How quickly things would begin changing for the better if the "dissatisfied" would only translate their growing concern about the decline of moral values into constructive action.

With friends like these, John Kerry doesn't need enemies

On May 21, the Associated Press reported that strip club owners are worried that George Bush might close them down and are urging their patrons to vote for Senator Kerry. On July 1, USA TODAY reported that radio shock jock Howard Stern will also "work like a dog" to urge his listeners to vote for Senator Kerry. For years, Stern has been the darling of New York City area Republican politicians willing to sacrifice any integrity they may have had in order to reach Stern's radio audience. Interestingly, it is FCC Commissioner Michael J. Copps, a Democrat, who has been the champion of decency in broadcasting. FCC chairman Michael Powell's recent change of heart is thought to be the result of pressure from the White House. But with Powell (a Bush appointee) now leading the FCC's effort to crack down on indecent programming, Stern may be forced to either clean up his radio program or lose his lucrative morning time slot.

Slavers trade up to 800,000 persons annually, more than half for prostitution

In its fourth annual Trafficking in Persons Report on June 10, the U.S. State Department reported that, 140 years after the American Civil War put an end to "the state-sanctioned practice" of slavery in this country, "human slavery has returned as a growing global threat….

"Each year, an estimated 600,000-800,000 men, women, and children are trafficked across international borders (some international and non-governmental organizations place the number far higher), and the trade is growing. This figure is in addition to a far larger yet indeterminate number of people trafficked within countries. Victims are forced into prostitution, or to work in quarries and sweatshops, on farms, as domestics, as child soldiers, and in many forms of involuntary servitude. The U.S. Government estimates that over half of all victims trafficked internationally are trafficked for sexual exploitation.…

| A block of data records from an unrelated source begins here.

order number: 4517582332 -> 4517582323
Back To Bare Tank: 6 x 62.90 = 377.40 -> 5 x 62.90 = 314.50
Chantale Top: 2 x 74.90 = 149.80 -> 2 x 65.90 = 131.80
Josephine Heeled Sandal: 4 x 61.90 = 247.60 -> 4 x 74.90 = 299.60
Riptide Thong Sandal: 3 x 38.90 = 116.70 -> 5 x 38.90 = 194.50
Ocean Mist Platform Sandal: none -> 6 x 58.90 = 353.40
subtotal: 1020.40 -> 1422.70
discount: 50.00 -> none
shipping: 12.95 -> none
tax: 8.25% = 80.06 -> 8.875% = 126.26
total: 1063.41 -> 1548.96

"… 80 percent of the victims trafficked across international borders are female and 70 percent of those females are trafficked for sexual exploitation. Estimates of people trafficked into the United States ranged from 14,500 to 17,500."

The trafficking report noted that 25 Americans were arrested in 2003 on charges of child sex tourism in foreign countries during the first eight months of "Operation Predator," the American initiative to fight child exploitation, child pornography and child sex tourism.

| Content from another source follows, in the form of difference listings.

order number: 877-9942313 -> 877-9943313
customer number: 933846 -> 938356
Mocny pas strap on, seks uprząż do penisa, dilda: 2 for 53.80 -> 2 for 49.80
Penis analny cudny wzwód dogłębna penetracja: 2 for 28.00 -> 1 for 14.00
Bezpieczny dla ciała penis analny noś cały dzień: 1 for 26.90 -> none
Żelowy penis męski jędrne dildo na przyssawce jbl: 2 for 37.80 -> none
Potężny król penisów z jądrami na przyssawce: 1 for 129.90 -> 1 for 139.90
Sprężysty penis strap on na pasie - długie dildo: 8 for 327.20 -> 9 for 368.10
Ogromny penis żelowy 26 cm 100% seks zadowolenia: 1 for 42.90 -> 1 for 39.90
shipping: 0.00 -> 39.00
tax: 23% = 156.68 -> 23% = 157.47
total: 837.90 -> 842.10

Southwest porn dealer calls obscenity 'a spiritual symbol'

By the time he was indicted on federal obscenity and tax evasion charges last fall, John K. Coil of Dallas had built "a porn empire… throughout the Southwest over three decades," with 58 properties in seven states, the Austin American-Statesman reported on June 12. One of his ventures was a bogus church called Trinity Christians of America, Inc., a nonprofit corporation that operated porn shops in Louisiana for profit, the paper reported. Mr. Coil's absurd misuse of religious concepts included the assertion that he "considers an adult video store on the side of the highway a spiritual symbol of life overcoming death." He has pleaded guilty and is expected to be sentenced in August in Federal district court in Austin. Mr. Coil's wife, daughter and son are awaiting sentencing on tax-related charges.